At 02:49 PM 3/26/97 -0500, you wrote:
>On Wed, 26 Mar 1997, Jeff Peachey wrote:
>> Then I guess you are using a definition of art that I and most of the world
>> do not understand.
>> jeff peachey
>Most of the world?  I doubt that very much.  I think most of the world
>does understand and those who don't understand are blindly following the
>few who lead.  Now, before anyone starts to send me blistering messages,
>let me ask just one question.  Suppose an artist creates one or more
>pieces of work which you feel are so lacking in any thought, creativity
>and artistry that you decide (s)he is a terrible artist.  Suppose then
>that several of the world's foremost art critics take one look and hail
>this artist as a genius and the greatest artist of the century.  Would you
>then have the nerve to stand up and openly disagree with them?

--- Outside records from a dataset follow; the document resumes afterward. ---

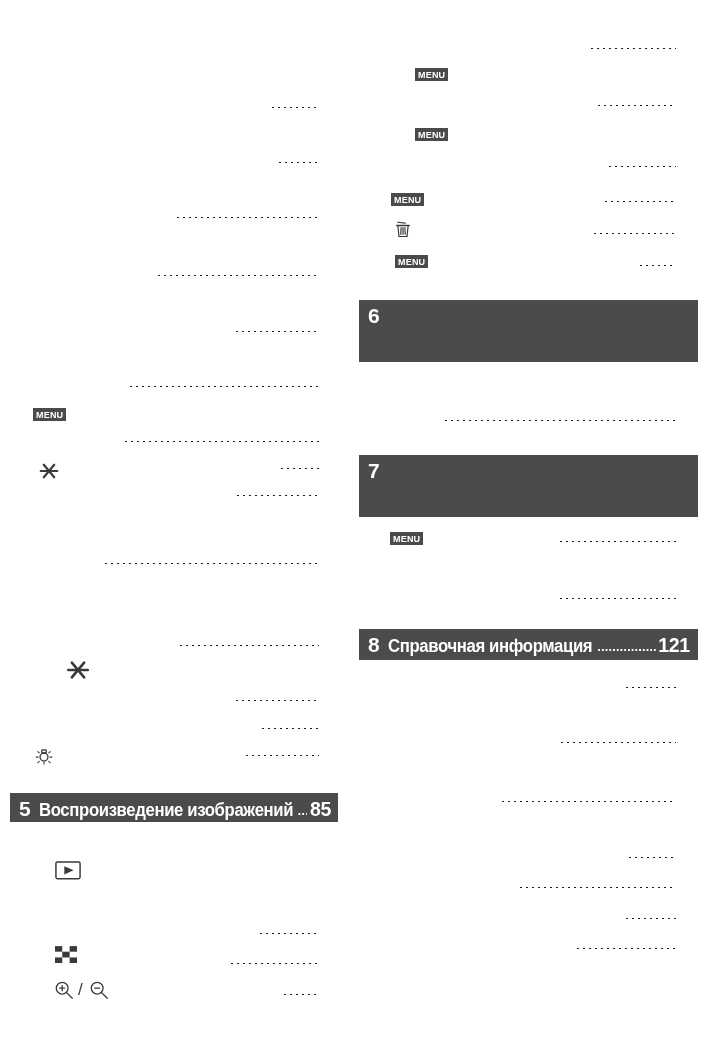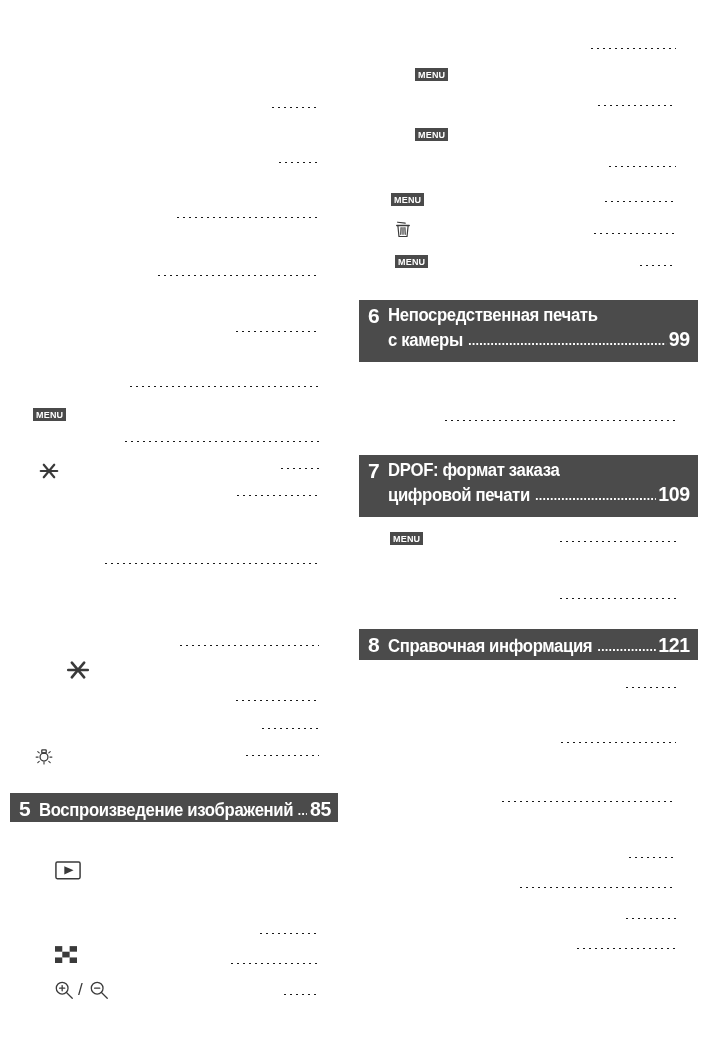--- a/index.html
+++ b/index.html
@@ -262,49 +262,25 @@
               <span class="band-title">Воспроизведение изображений</span>
               <span class="band-dots"></span>
               <span class="band-page">85</span>
             </div>
           </div>
         </div>
       </div>
       <div class="band" style="left: 359px; top: 300px; width: 339px; height: 62px;">
         <div class="band-inner">
           <div class="band-num">6</div>
-          <div class="band-body">
-            <div class="band-line">
-              <span class="band-title">Непосредственная печать</span>
-              <span class="band-dots nodots"></span>
-              <span class="band-page"></span>
-            </div>
-            <div class="band-line">
-              <span class="band-title">с камеры</span>
-              <span class="band-dots"></span>
-              <span class="band-page">99</span>
-            </div>
-          </div>
         </div>
       </div>
       <div class="band" style="left: 359px; top: 455px; width: 339px; height: 62px;">
         <div class="band-inner">
           <div class="band-num">7</div>
-          <div class="band-body">
-            <div class="band-line">
-              <span class="band-title">DPOF: формат заказа</span>
-              <span class="band-dots nodots"></span>
-              <span class="band-page"></span>
-            </div>
-            <div class="band-line">
-              <span class="band-title">цифровой печати</span>
-              <span class="band-dots"></span>
-              <span class="band-page">109</span>
-            </div>
-          </div>
         </div>
       </div>
       <div class="band" style="left: 359px; top: 629px; width: 339px; height: 31px;">
         <div class="band-inner">
           <div class="band-num">8</div>
           <div class="band-body">
             <div class="band-line">
               <span class="band-title">Справочная информация</span>
               <span class="band-dots"></span>
               <span class="band-page">121</span>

Yes, I would. I do it all the time with regard to 20th Century poetry --
but then I also know that there may be less agreement there on the part of
the critics.

I think it's the absolutism in your statements about modern art (and what
about postmodern art?) which have given me a hard time, rather than simply
the statement of your opinions. I.e. not simply that you don't appreciate
Rothko or Pollock or whoever, but that you can't believe that anyone
considers them skilled artists. I know that for me, most so-called
"western" artists (Russell, Remington, etc.) are artists I have never been
able to develop an appreciation for -- but I know people who have a great
love for that work, and I really don't want to insult those people.

More interesting, perhaps, and bringing this back to the book arts -- are
there book artists who you also have such feelings about, because of the
influence modern painters have on their work? I know that for me, a paper
artist (not a bookmaker, but certainly related) like Mary Hark's work would
not be possible without such painters as Pollock and Rothko and DeKooning
etc. -- just in the way Mary creates color forms and joins them in
particular tensions. Yet her handmade paper works are, to me, among the
most beautiful in that media that I have ever seen.

Other ways to bring this modern art discussion back to book arts?